DESPITE HER EMBRACE by the most powerful woman in the publishing industry, Alice Hoffman isn’t just another Oprah author. Nor does she fit neatly into the categories reserved for the Danielle Steels and Toni Morrisons of the book world. Every one of her dozen novels—from Practical Magic to Seventh Heaven to Here on Earth—asserts that the impossible is possible, while also demonstrating the skills of a formidable literary writer.
THE RIVER KING
by Alice Hoffman (G.P. Putnam’s Sons, $23.95)
For Hoffman, the everyday contains extraordinary elements: Inanimate objects react with human emotions, weather rages against circumstance, the elusive happily-ever-after beckons, reality gets tangled up in dreams, and the dead return in various guises. Accordingly, she often adapts fairy-tale motifs that effectively force grown-ups, despite their skepticism of such unrealities, to believe in magic.
The River King takes place in modern-day Haddan, Massachusetts, on the campus of the exclusive boarding school of the same name. Over the last century, thanks to the river’s periodic flooding, the school has become a place where “frogs can be found in the plumbing” and “linens and clothes stored in closets have a distinctly weedy odor, as if each article had been washed in river water and never thoroughly dried.”
Even before the novel’s main characters surface, Hoffman recounts the school’s sorrowful history: In the late 19th century, the respected headmaster Dr. Howe married the local beauty Annie in an attempt to repair the rift between town and gown. Instead, their union disintegrated under the weight of his womanizing and the death of their unborn child. Annie, relegated to tending her flower garden, later hung herself in the attic of the girls’ dormitory. New Haddan students sense her fate by the mysteriously strong scent of the campus roses, “as though the flowers were issuing a warning: be careful who you choose to love and who loves you in return.”
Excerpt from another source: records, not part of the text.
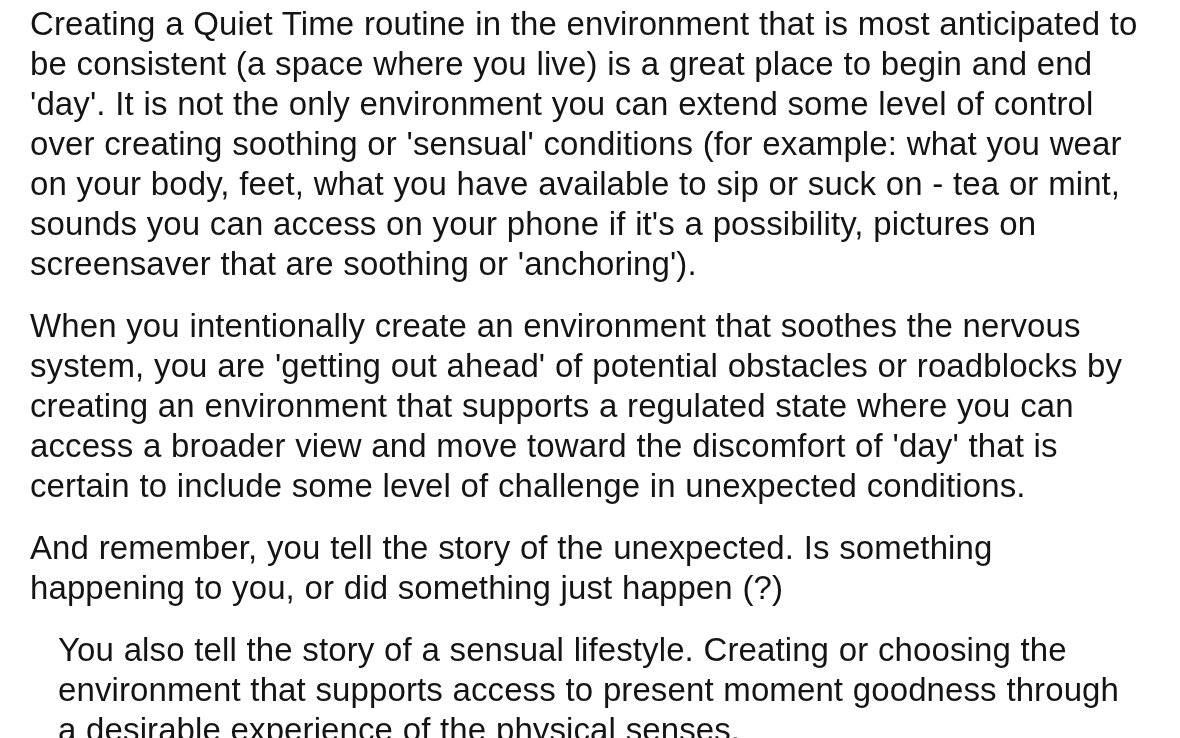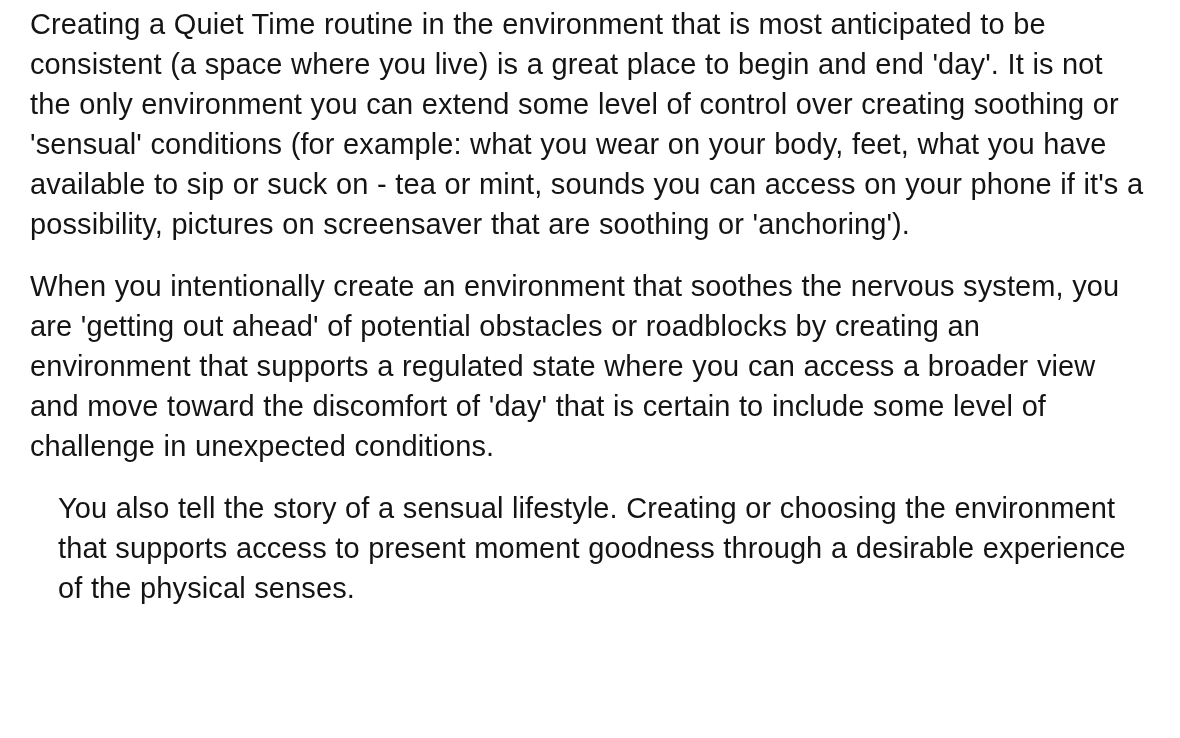"Creating a Quiet Time routine" .para { font-size: 29px -> 33px }
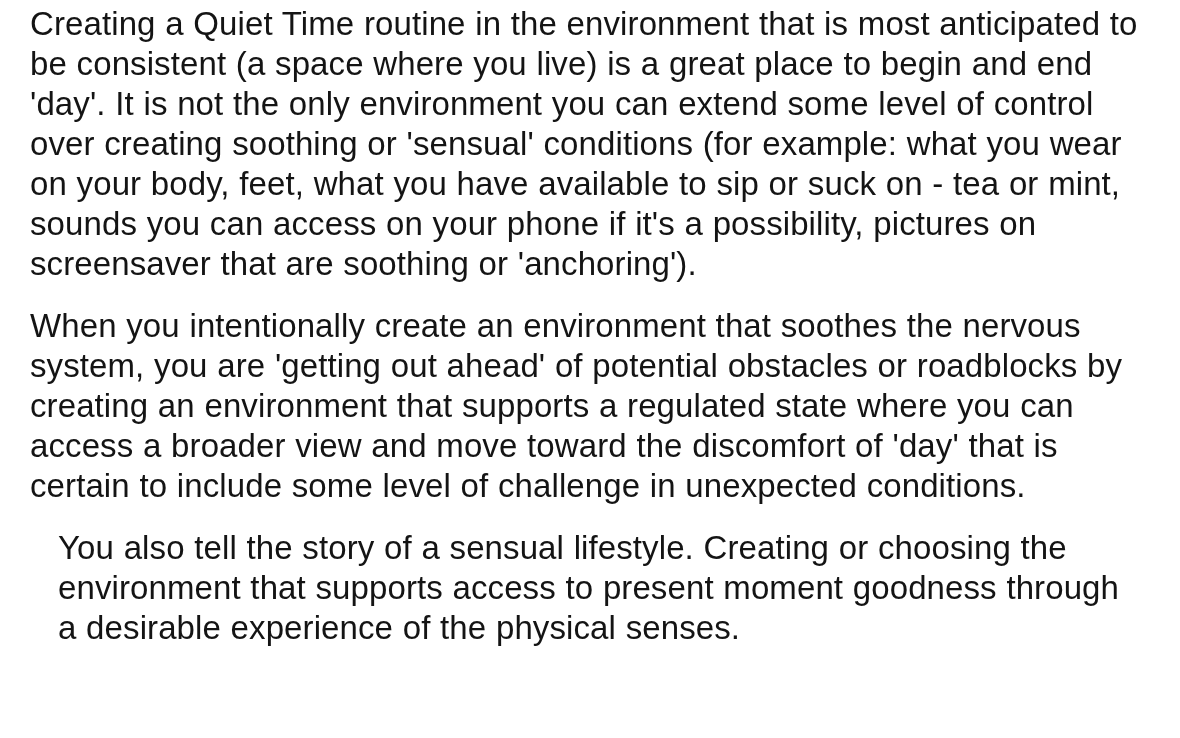"And remember, you tell the" p.para { html: none -> <p>And remember, you tell the story of the unexpected. Is something happening to you, or did something just happen (?)</p> }
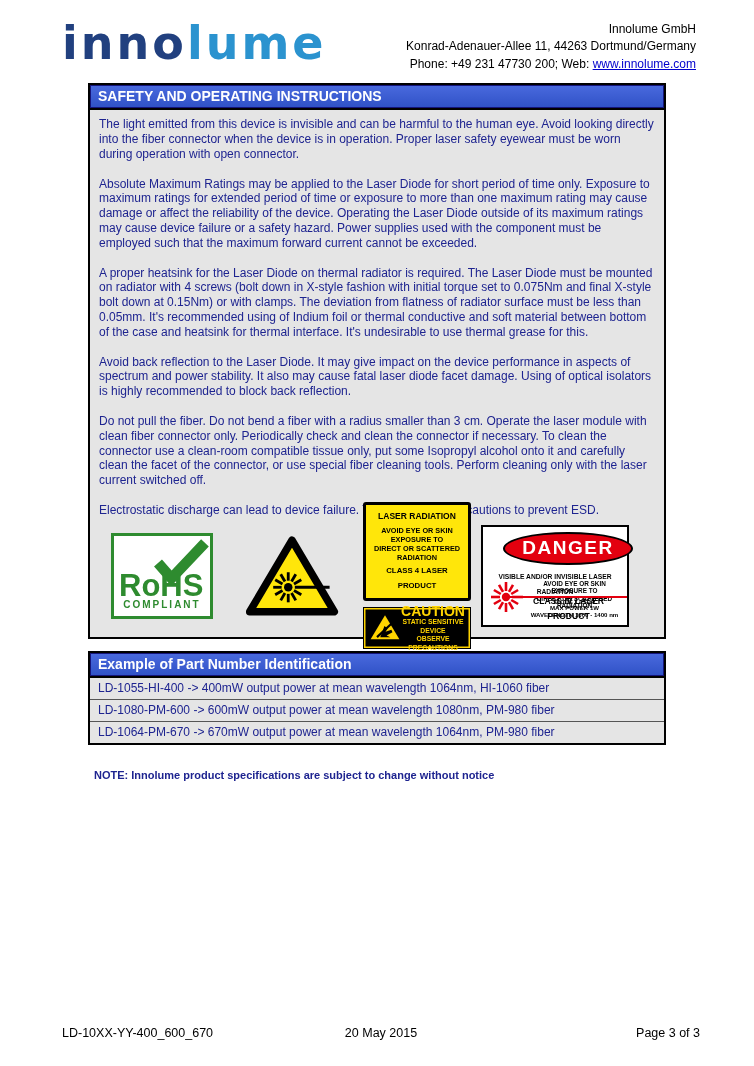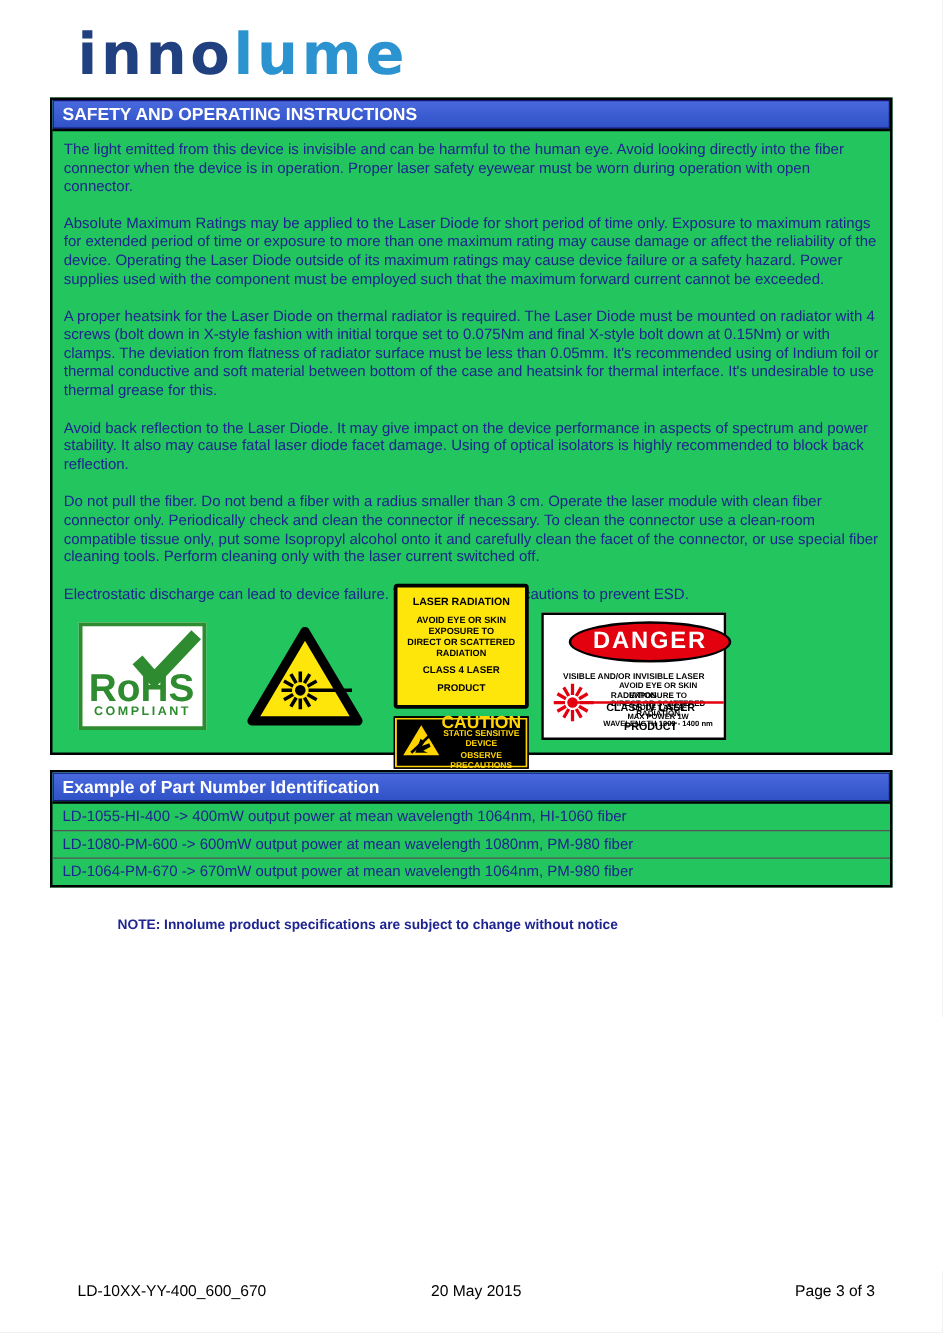"Innolume GmbH" div.contact { html: none -> <div> <div>Innolume GmbH</div> <div>Konrad-Adenauer-Allee 11, 44263 Dortmund/Germany</div> <div><span>Phone: +49 231 47730 200; Web: </span><a>www.innolume.com</a></div> </div> }
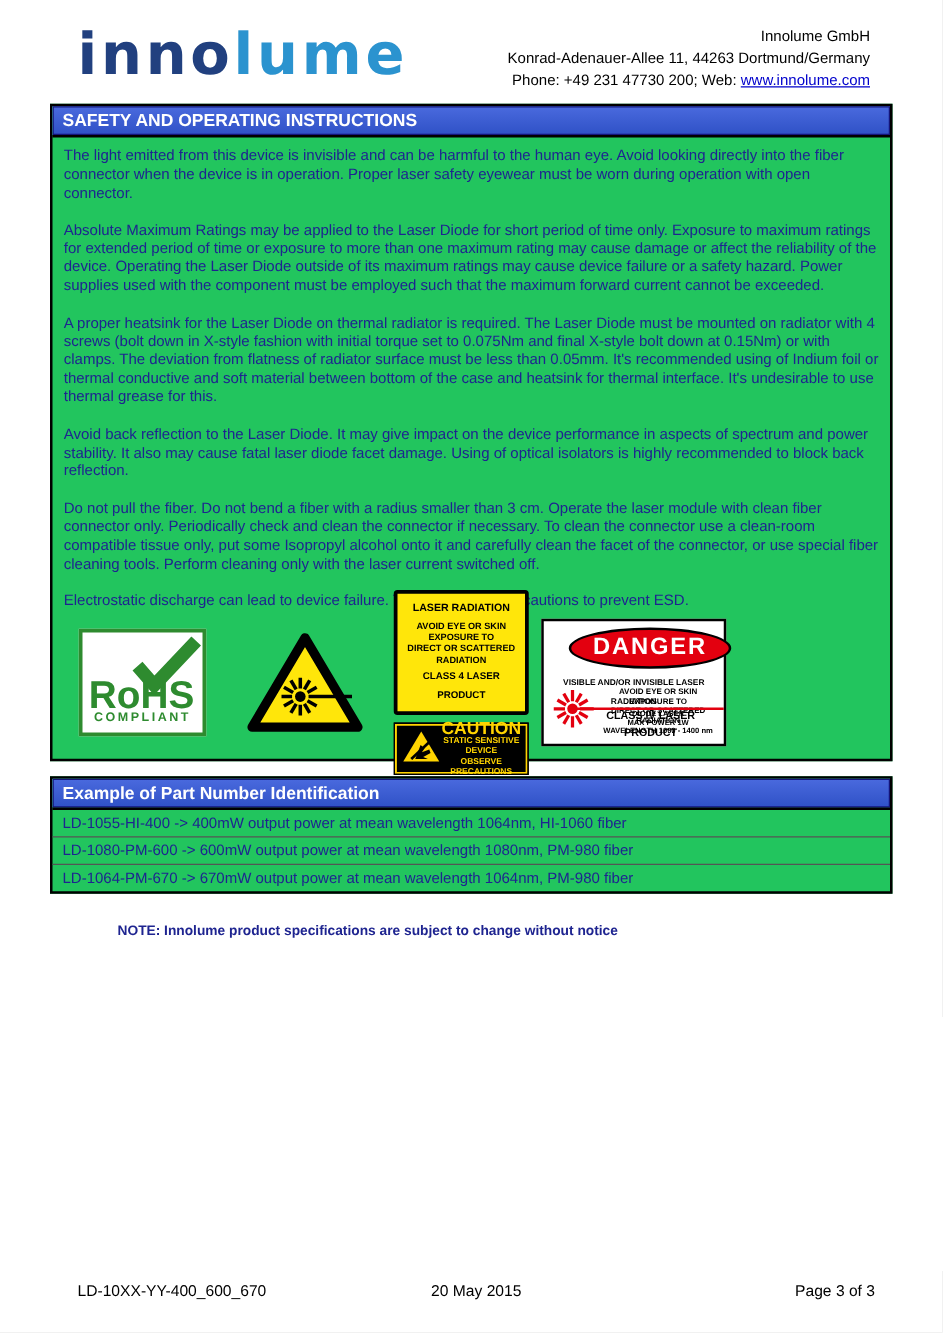"SAFETY AND OPERATING INSTRUCTIONS" .box { background: #22c55e -> #e5e5e5; margin: 10px 40px 0 -> 10px 88px 0 }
With this legacy as a backdrop, freshmen Carlin and Gus seek refuge from the school’s oppressive social order by wandering along the river after curfew. Gus falls for Carlin, but she soon catches the eye of the cruelest senior in Gus’ dorm and leaves him to suffer a series of brutal hazings that result in tragedy. Where are the teachers, you wonder? Betsy is busy falling for a local cop, while her faculty fianc項ric focuses on becoming chair of the history department.
HOFFMAN’S CHARACTERS are preoccupied with love. All of them chase it, wonder what to do with it, and rethink their lives because of it. “Love never arrived politely, knocking on the front door like a kindhearted neighbor, asking to be let in,” Abel the policeman thinks. “Instead, it ambushed a man when he least expected it, when his defenses were down, and even the most obstinate individual . . . had no choice but to surrender when [it] came to call.”
In the rational world, of course, these things wouldn’t happen to such an uncontrollable degree; in Hoffman’s scheme, however, the rational is soon overpowered and overgrown. Between the river, rushing and thick with communicative minnows, and the fencelike brambles that enclose the campus, nature runs amok. Instead of the school nurturing young minds, the lingering scent of Annie’s roses symbolizes the enduring power of the organic over the academic. All that Hoffman requires from her readers is the temporary suspension of disbelief. So we keep reading, as amused as the students and teachers are amazed that they can’t control their own destinies.
Given its high-school setting, Hoffman takes a chance with The River King. At first glance, you can practically envision this as a movie starring Sarah Michelle Gellar. But that would be to underestimate Hoffman, who, from the first sentence, promises two things: 1) the story of a place under the influence of which people listen to their hearts, and 2) that magic exists. And wouldn’t that give Oprah’s Book Club something to talk about.